My advice is not to freak out. And I don’t mean ‘pretend not to be freaking out in front of your partner’ because dishonesty, no matter how subtle and no matter how well-intentioned, is almost impossible to hide from people with Dissociative Identity Disorder; and if she senses that you’re covering something up (in this case: your worry) it will only stress her out more. But worrying about her creates stress, too. So I urge you to do your absolute best to genuinely remain calm, but if that’s just not possible, don’t lie about it or go in the other direction and give in to it. It’ll just make things worse.
Exercise your flexibility
I get why you’re worried. But there are very good reasons not to be. The first being that, no matter what her alters tell you, nothing with DID remains constant. They may believe that she’s not coming back (or they may not – there are reasons a Dissociative Identity Disorder system might tell you this even if it isn’t true) but if she is your partner, that suggests to me a fully-fledged personality. It is possible, particularly if other aspects of her system are capable of navigating the world successfully and without calling much attention to themselves, that she might remain dormant for some time. But it’s highly unlikely (read: just shy of impossible) that she will simply disappear, never to be heard from again.
Focus on the whole
The second reason to refrain from worrying is theoretical and therefore one people generally dismiss (which is a profound mistake in my opinion.) Namely, that your partner is not one specific personality. Your partner is a dynamic human being with a number of aspects of self that, due to this particular pathology, tend to operate with greater independence from each other than they do in most other people. Your partner, then, isn’t disappearing at all. Why not embrace this opportunity to get to know more of who your partner is instead of lamenting the apparent loss of one aspect of who she is?
Trust the system
The third reason (and there are more but this is as far as I’ll go) not to freak out is that she – and I mean the entirety of her person, not one singled-out aspect of it – knows what’s best for her. Have faith. You said she’s been dealing with an inordinate amount of stress … this is how DID systems deal with stress, they rearrange themselves, they move things around to take pressure off of certain aspects. This is what she does. Let her do it. Don’t try to stop it.

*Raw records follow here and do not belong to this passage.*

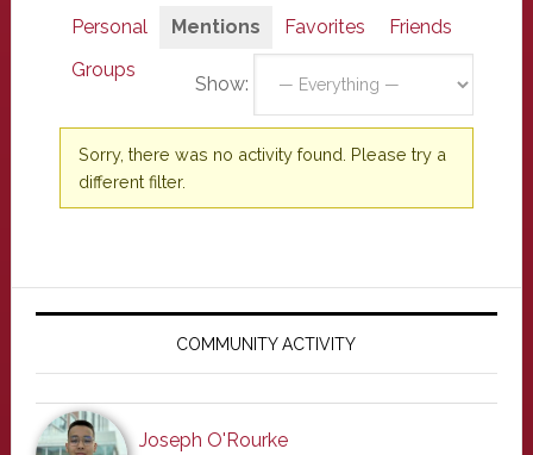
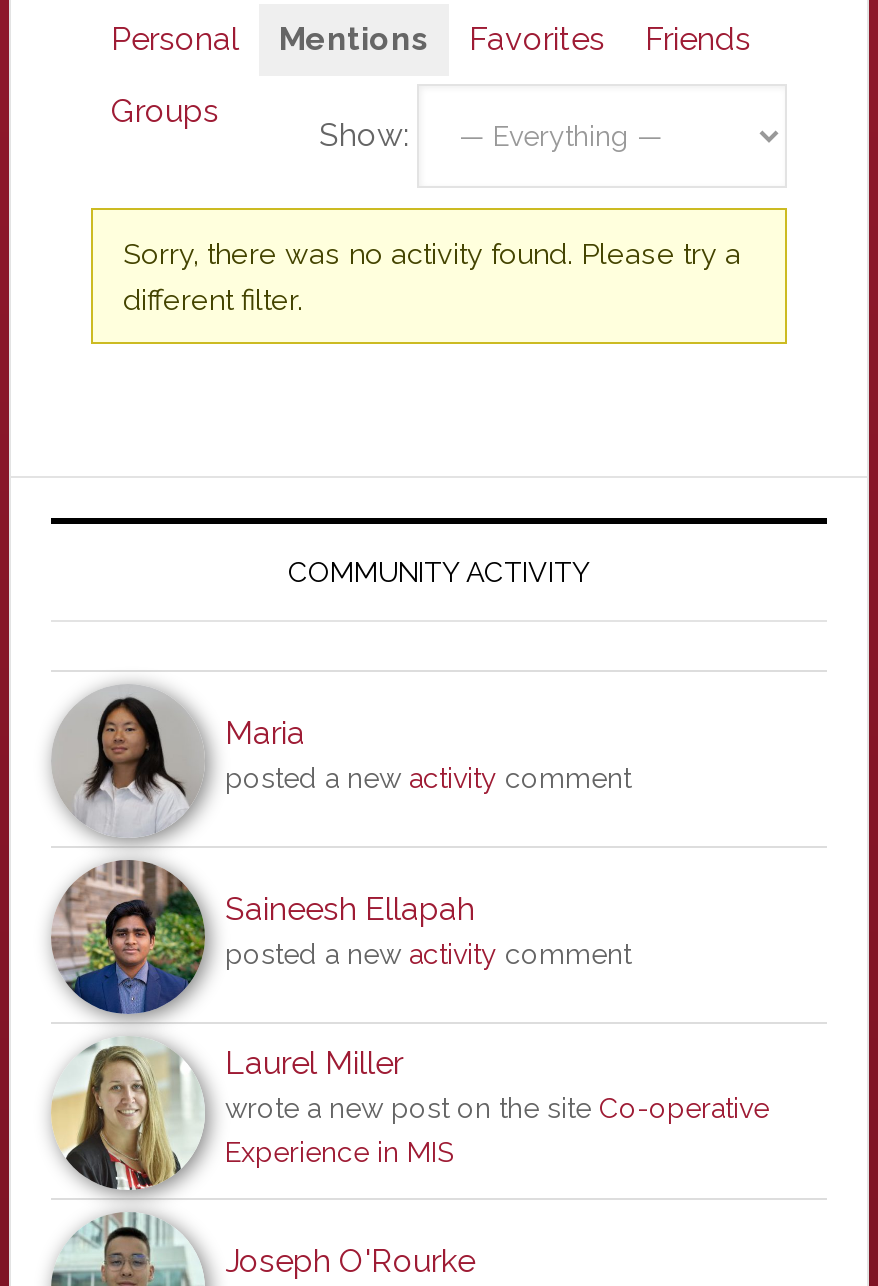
none -> [51,688,631,1200] [image] | Maria | posted a new activity comment
none -> [225,890,769,1168] Saineesh Ellapah | posted a new activity comment | Laurel Miller | wrote a new post on the site Co-operative | Experience in MIS

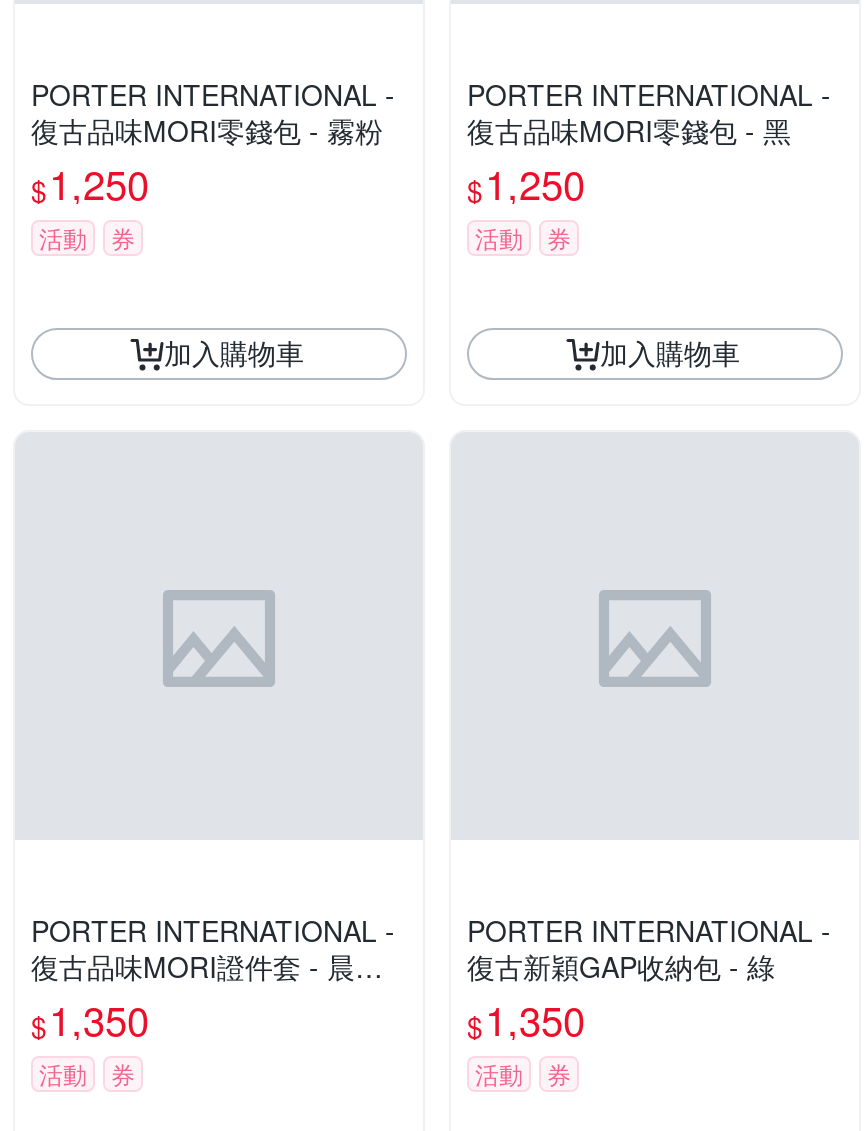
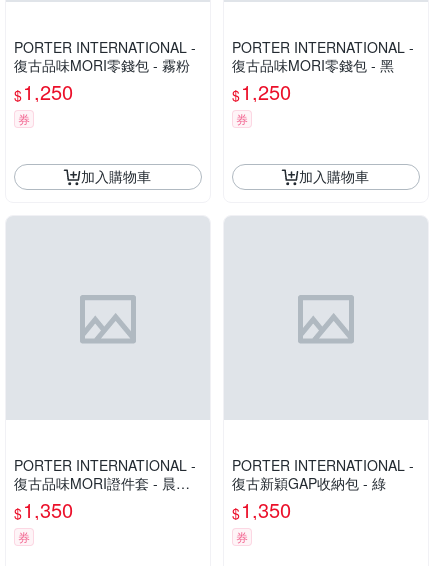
[39,220,87,254] 活動 -> none
[475,220,523,254] 活動 -> none
[39,1056,87,1090] 活動 -> none
[475,1056,523,1090] 活動 -> none

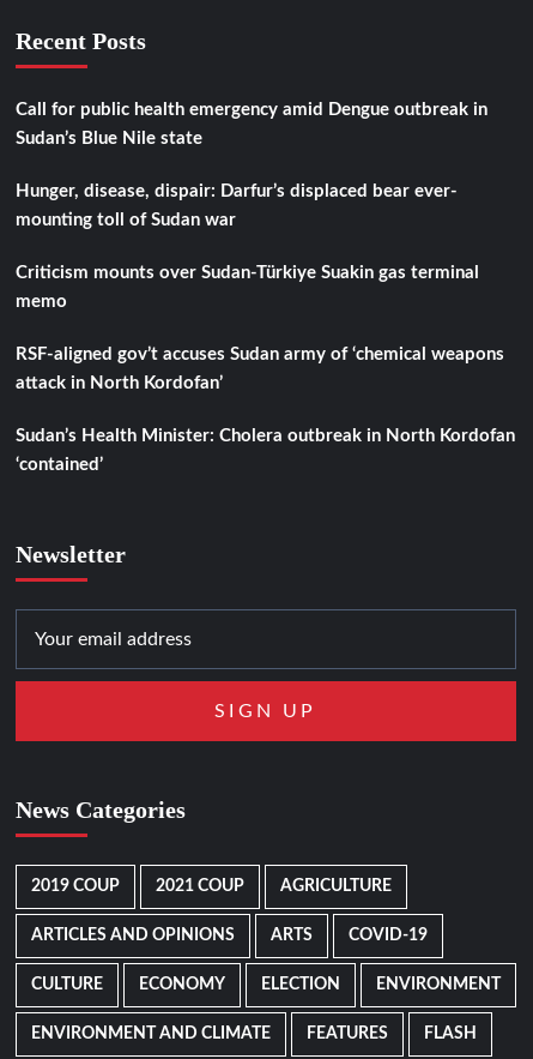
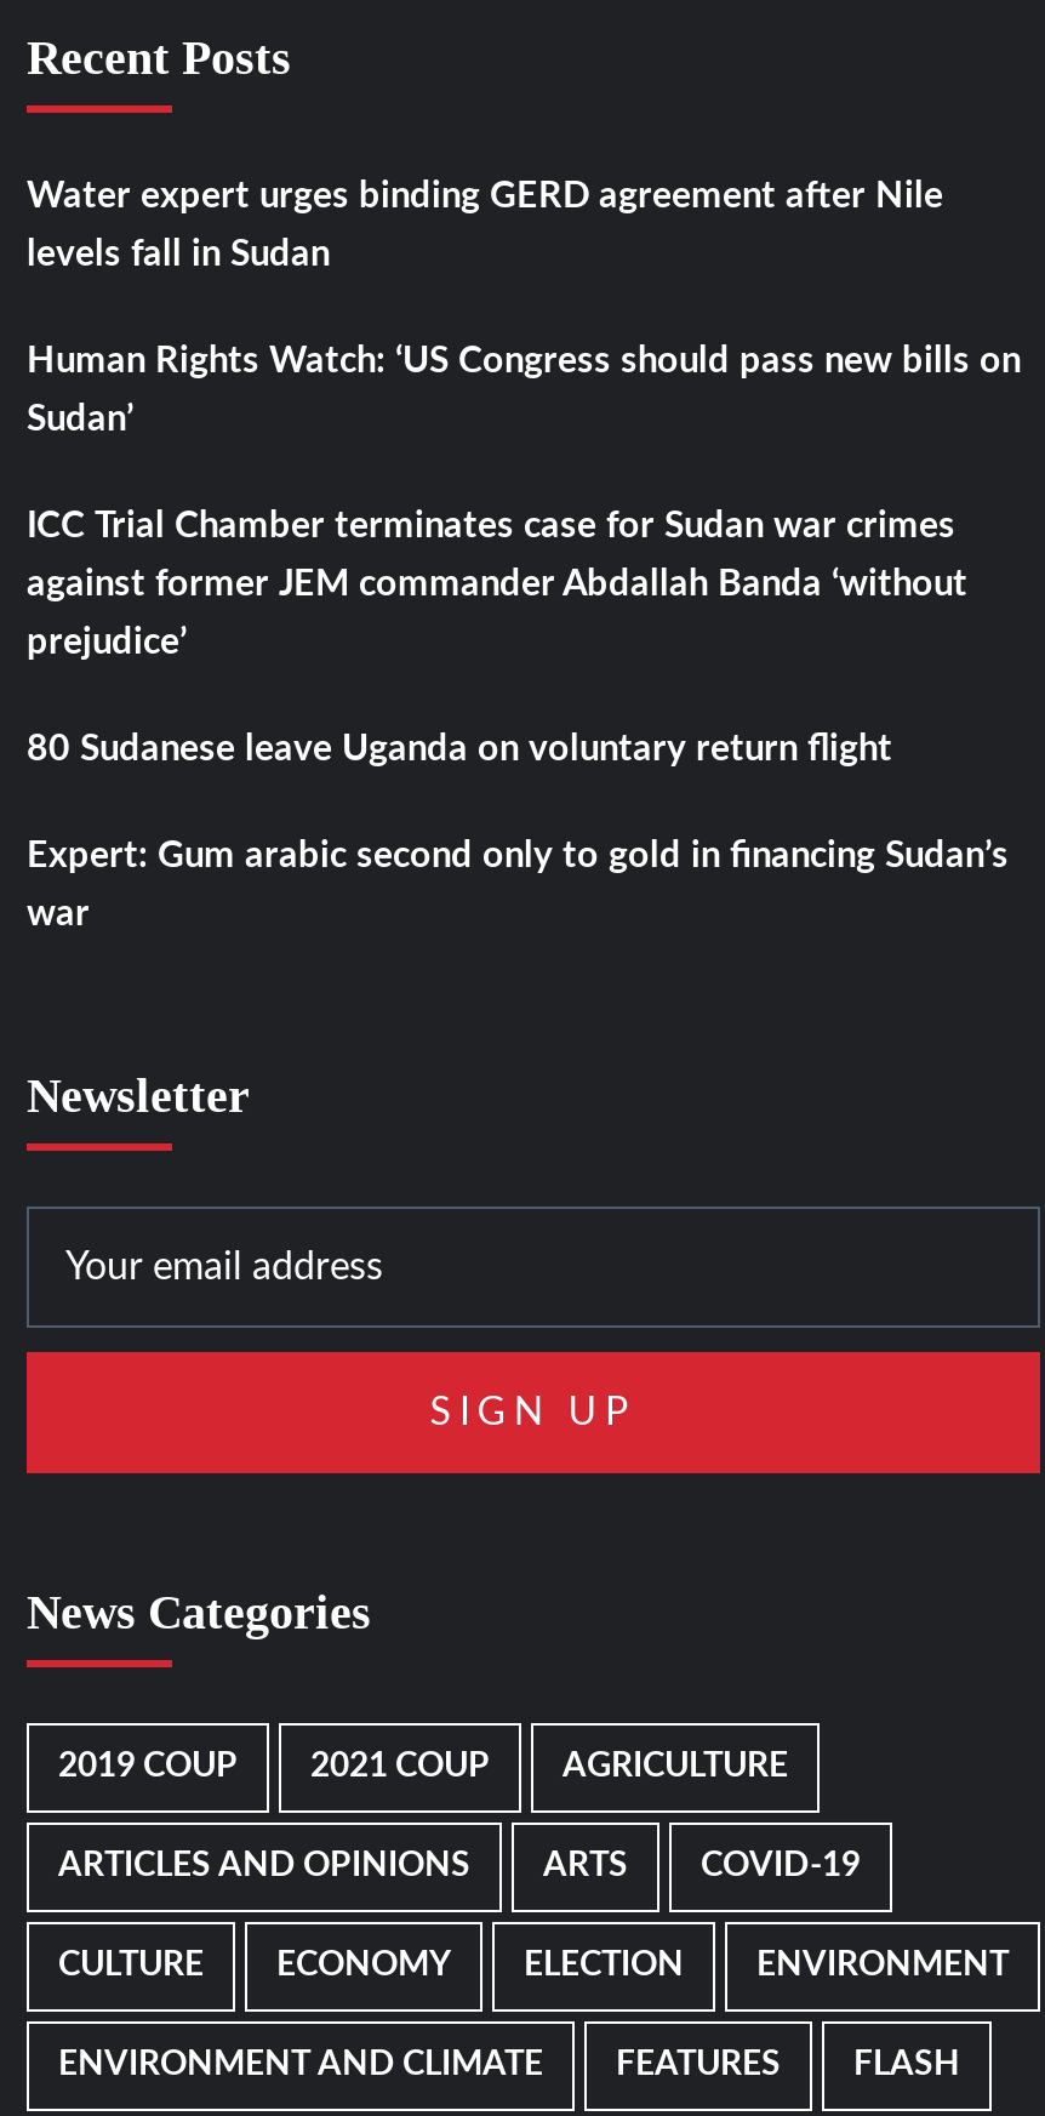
[16,101,487,118] Call for public health emergency amid Dengue outbreak in -> [27,178,943,214] Water expert urges binding GERD agreement after Nile
[16,129,202,147] Sudan’s Blue Nile state -> [27,236,330,272] levels fall in Sudan
[16,182,458,200] Hunger, disease, dispair: Darfur’s displaced bear ever- -> [27,343,1021,379] Human Rights Watch: ‘US Congress should pass new bills on
[16,211,236,229] mounting toll of Sudan war -> [27,401,133,437] Sudan’
[16,264,479,282] Criticism mounts over Sudan-Türkiye Suakin gas terminal -> [27,508,955,544] ICC Trial Chamber terminates case for Sudan war crimes
[16,292,67,310] memo -> [27,566,967,602] against former JEM commander Abdallah Banda ‘without
[16,345,504,363] RSF-aligned gov’t accuses Sudan army of ‘chemical weapons -> [27,624,187,660] prejudice’
[16,374,223,392] attack in North Kordofan’ -> [27,731,892,767] 80 Sudanese leave Uganda on voluntary return flight
[16,427,515,445] Sudan’s Health Minister: Cholera outbreak in North Kordofan -> [27,837,1009,874] Expert: Gum arabic second only to gold in financing Sudan’s
[16,456,103,473] ‘contained’ -> [27,896,90,932] war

In a nutshell: don’t worry!
If I were in your shoes I can tell you exactly what I’d do: I’d interact with whatever aspect of my partner’s identity was presenting and I wouldn’t worry, while interacting with them, about all the other aspects that weren’t presenting. I’d let her be. I’d ask her (whoever) if there was anything I could do to help mitigate the stress in her life and then, assuming I could do it without hurting myself, I’d attempt to meet those needs.
The biggest mistake a partner (or therapist or family member, whatever) of someone with Dissociative Identity Disorder can make is – in my opinion – to infantilize them, to assume that their apparent pathologies ought to be interrupted, thwarted, and redirected for their own good. If she needs to disappear, let her disappear.
Good luck.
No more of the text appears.